> EXERCISE AIM:
Your answer should hold exactly the lines below from the line with "background: #fdba74 ->" through the line with "text: 386 ->", both included, and no pictures at all.

(DATA TO EXAMINE begins)

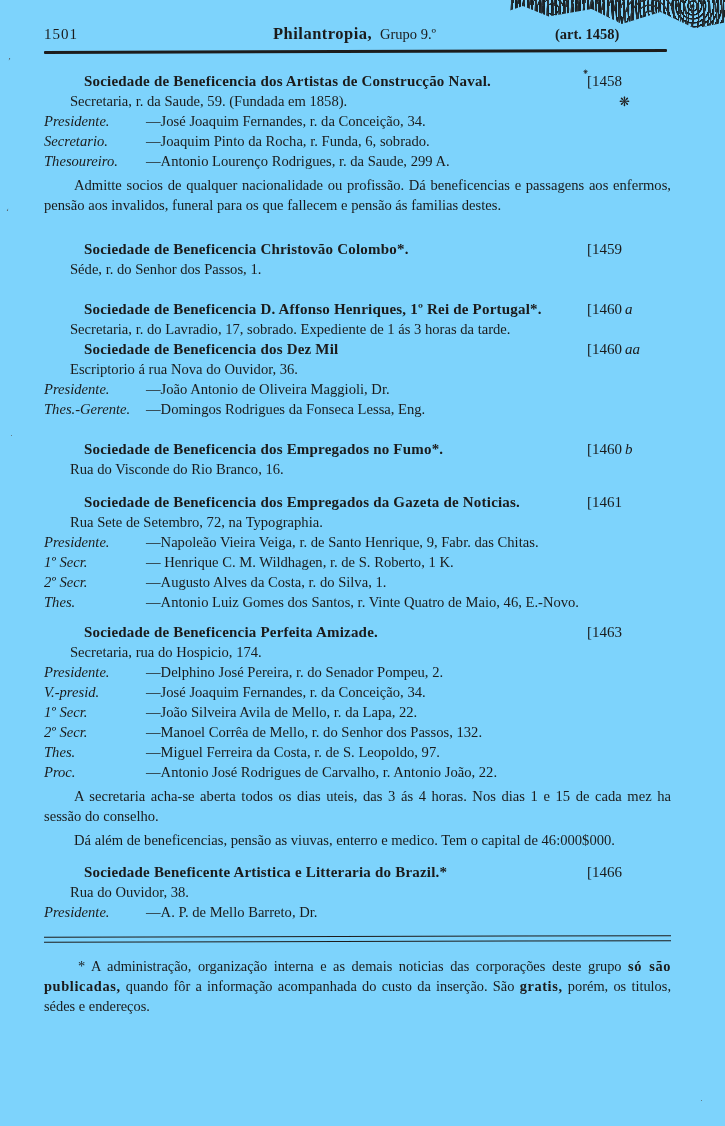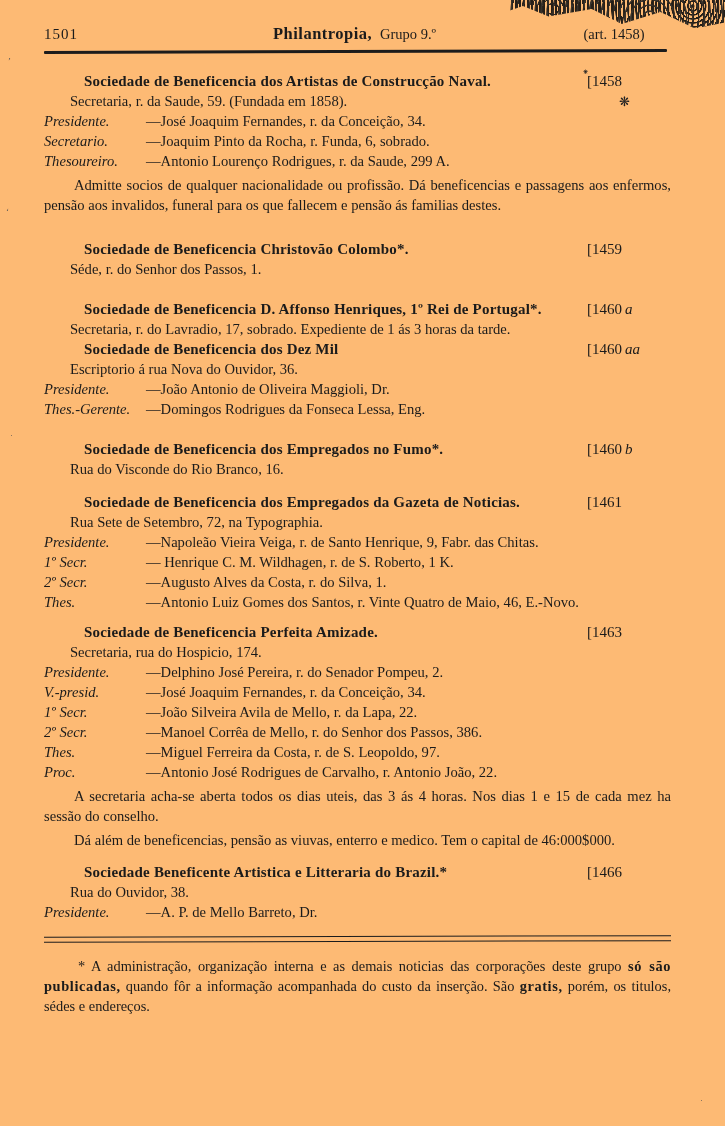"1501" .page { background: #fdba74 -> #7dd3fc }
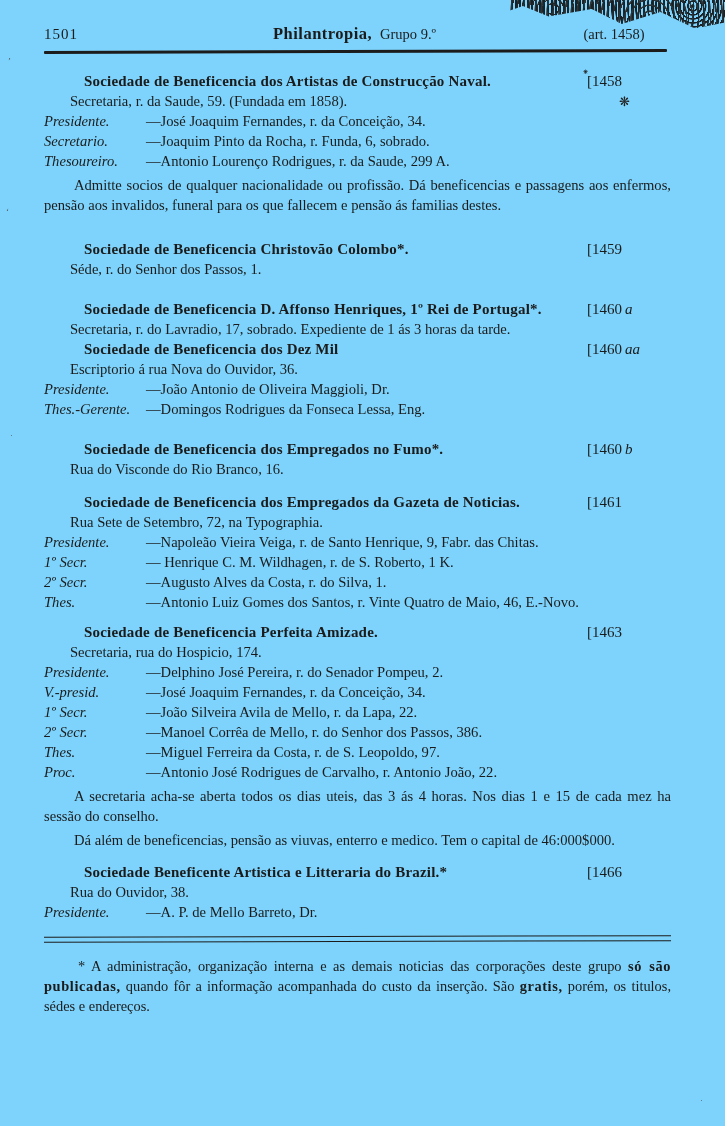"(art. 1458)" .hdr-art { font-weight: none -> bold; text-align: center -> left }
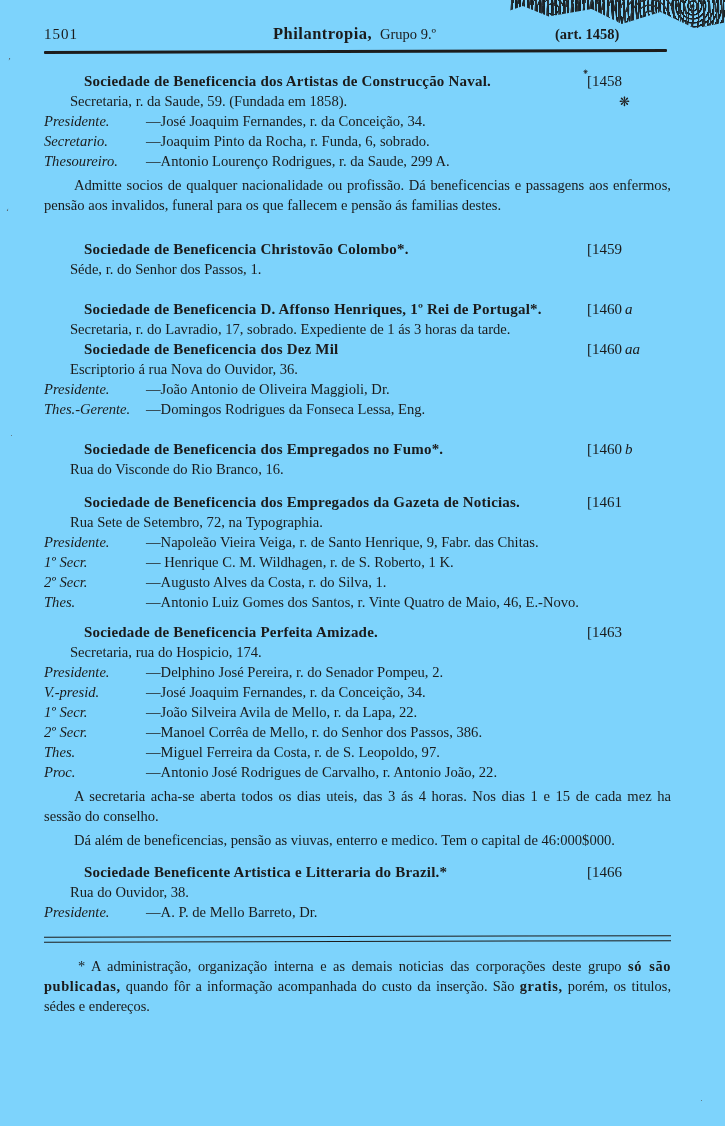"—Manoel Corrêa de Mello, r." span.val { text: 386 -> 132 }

(DATA TO EXAMINE ends)
(DATA TO EXAMINE begins)

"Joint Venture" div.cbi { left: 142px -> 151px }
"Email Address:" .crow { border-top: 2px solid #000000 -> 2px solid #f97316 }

(DATA TO EXAMINE ends)
(DATA TO EXAMINE begins)

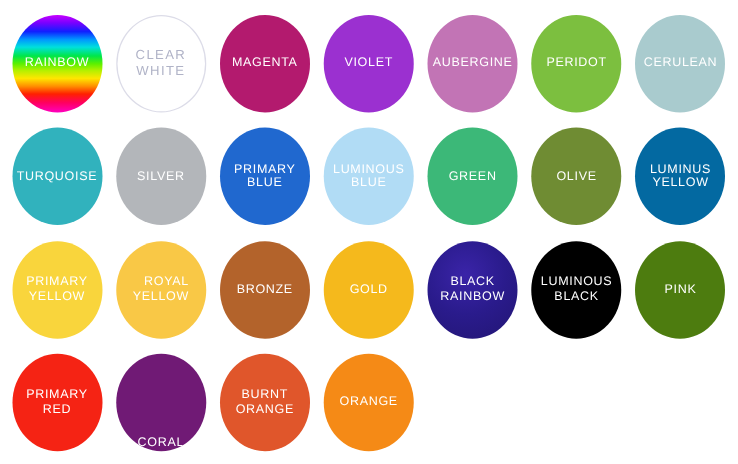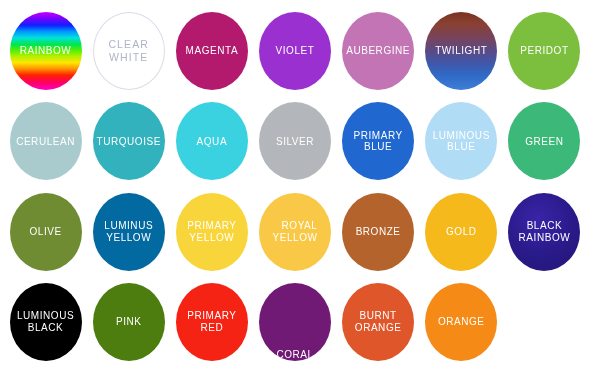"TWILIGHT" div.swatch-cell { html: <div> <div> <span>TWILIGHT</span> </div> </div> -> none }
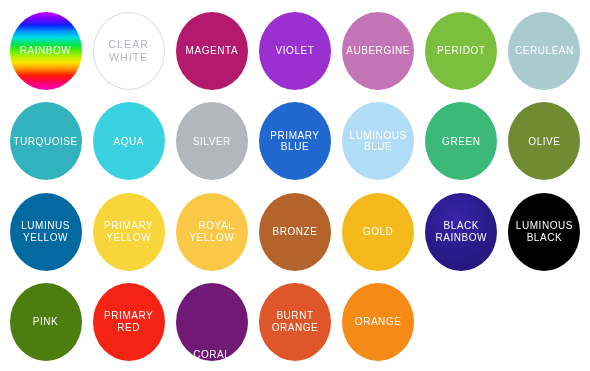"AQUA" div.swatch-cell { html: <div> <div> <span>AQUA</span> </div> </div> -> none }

(DATA TO EXAMINE ends)

> ANSWER BOX:
"1501" .page { background: #fdba74 -> #7dd3fc }
"(art. 1458)" .hdr-art { font-weight: none -> bold; text-align: center -> left }
"—Manoel Corrêa de Mello, r." span.val { text: 386 -> 132 }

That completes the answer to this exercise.